You also said that “For example, both of the hairpins in the linked figure have the same Koga-handedness, but one is type I’ and one is type II’. ” It means that my calculation doesnot seem to be right. So, here’s the calculation for the second hairpin :-
In : vecN = p.residue(92).xyz(“N”)
In : vecC = p.residue(92).xyz(“C”)
In : vecNC = vecN-vecC
In : vecCA = p.residue(92).xyz(“CA”)
In : vecCB = p.residue(92).xyz(“CB”)
In : vecAB = vecCA-vecCB
In : vecP = p.residue(95).xyz(“CA”)
In : vecP = p.residue(92).xyz(“CA”)
In : vecF = p.residue(95).xyz(“CA”)
In : vecPF = vecP-vecF
In : print vecAB.cross(vecNC).dot(vecPF)
In response to your query “You need to carefully consider what it is you actually want to use the results of the chirality calculation for, in order to pick the correct calculation and get interpretable results.” , I am rephrasing my question again . Can I use the chirality to tell/calculate whether a hairpin is right/left hand twisted ??.. Is there any other reference that you can provide (if possible) in this regard ??
May 29, 2013 at 6:31 pm #8844Anonymous
Regarding “which side of the N-terminal beta strand the C-terminal beta strand is on”: Imagine lying down on the N-terminal beta strand of the hairpin, with your head at the c-terminal end, your feet toward the N-terminal end, and looking up at the Cbeta atom of the last residue. The loop of the hairpin comes up off of the top of your head, curves around and twists down to lie by your side. Which side is it? The left or the right? That’s what the chirality from the Kogas’ paper is measuring.

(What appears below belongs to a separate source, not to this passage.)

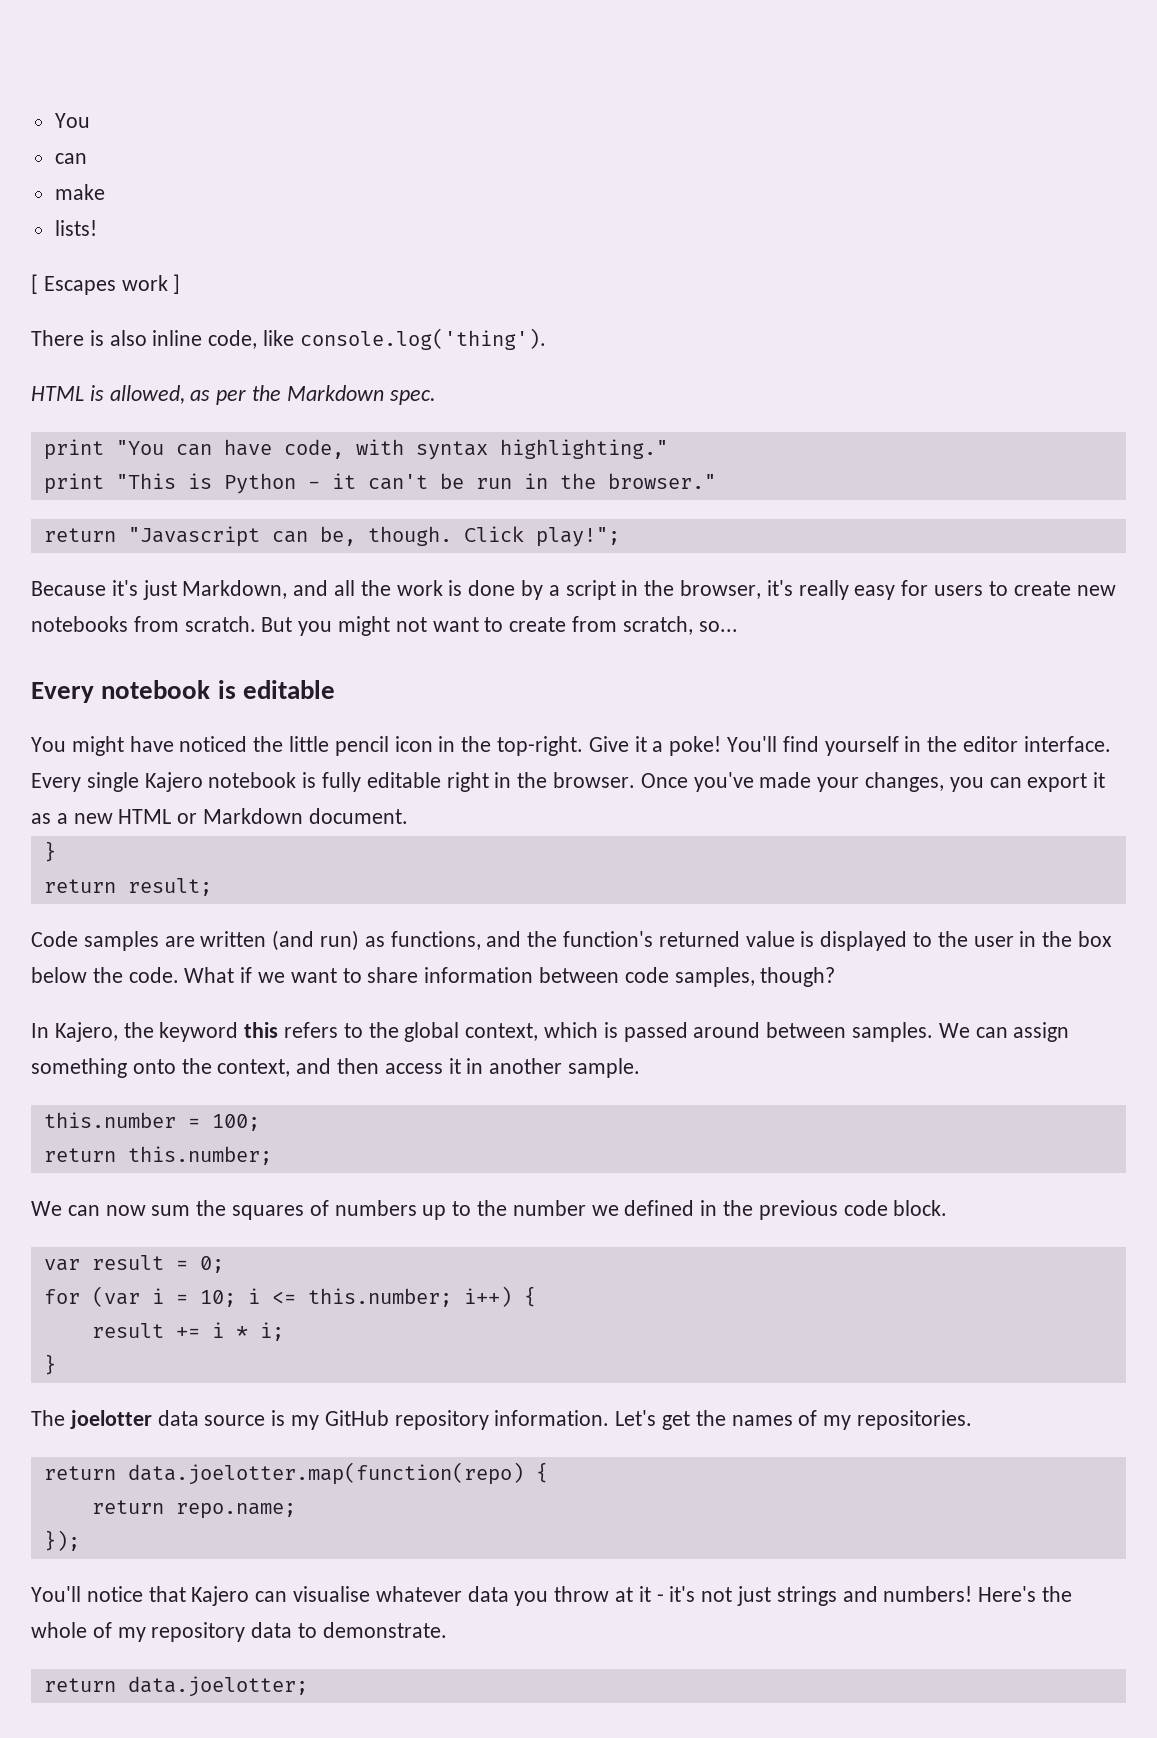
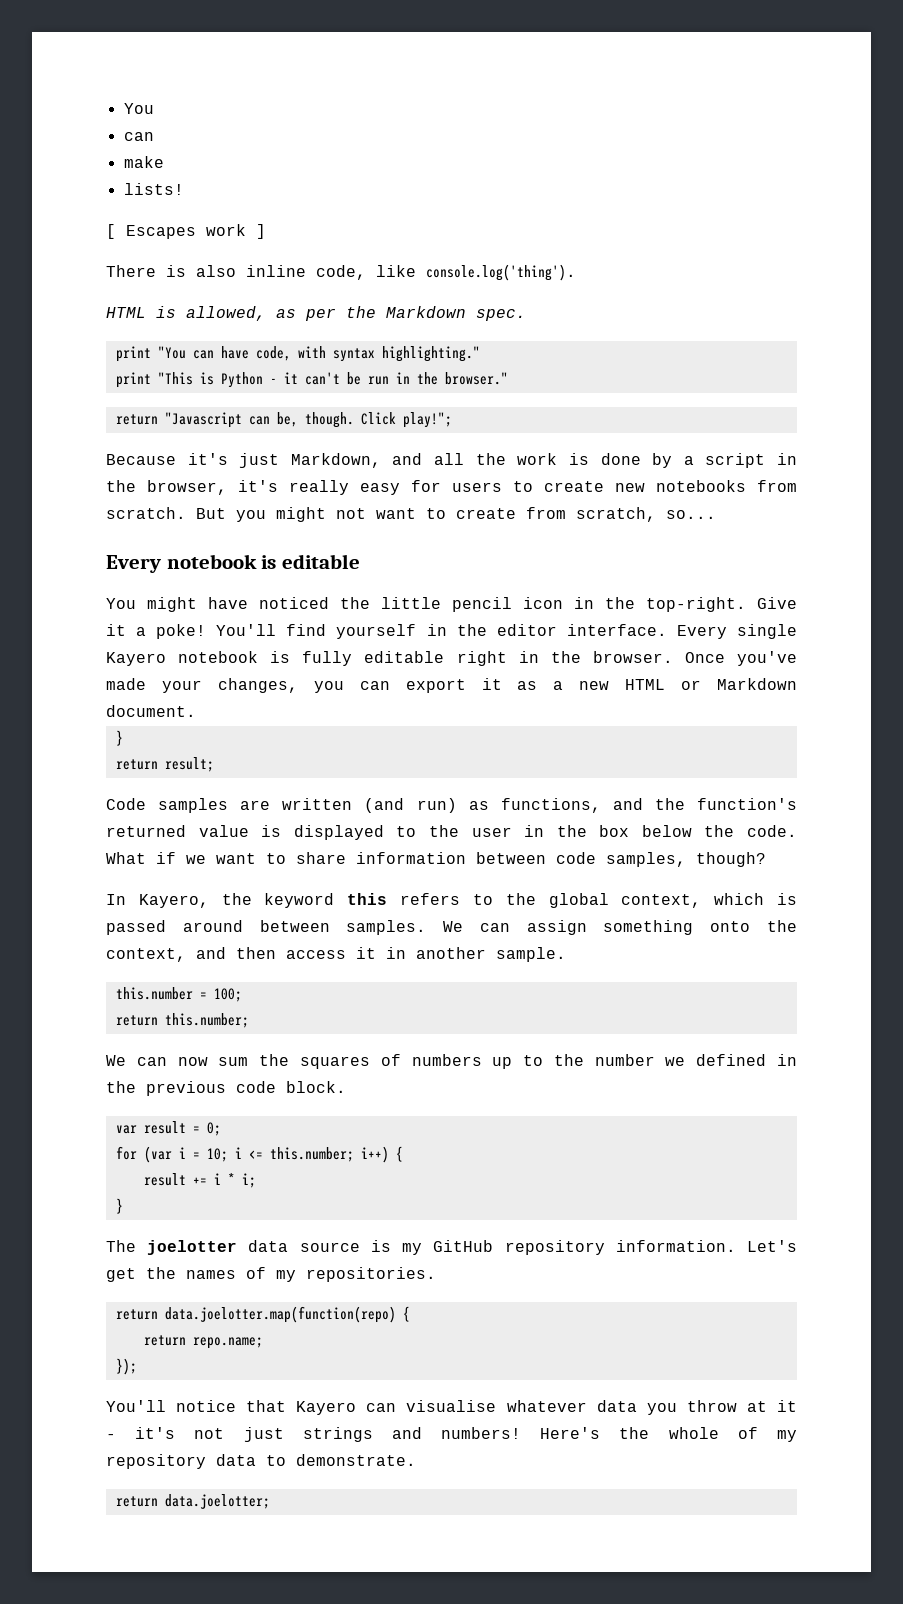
[144,772,203,792] Kajero -> [106,652,166,666] Kayero
[54,1022,118,1042] Kajero, -> [138,894,209,908] Kayero,
[191,1586,250,1606] Kajero -> [296,1401,357,1415] Kayero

I’m at a bit of a loss to provide further help, as I’m not clear as to what you mean by “whether a hairpin is right/left hand twisted”. Twisted how? In what sense? What’s the geometry of the situation? In some sense a chirality is simply a rotation and a direction. What’s being rotated with respect to what? – You say you’re comparing chiralities, but what do you hope to achieve by this comparison? What insight do you intend to obtain? Perhaps by being clear on the big-picture goals, the smaller details will also become clearer.
May 31, 2013 at 8:26 am #8851Anonymous
I am really thankful to you for helping me clearing my doubts. After such a long discussion on this topic, I am now totally clear about what I need and what actually chirality means. Your last post cleared all my doubts. I once again thank you for lending your time in clearing my concepts.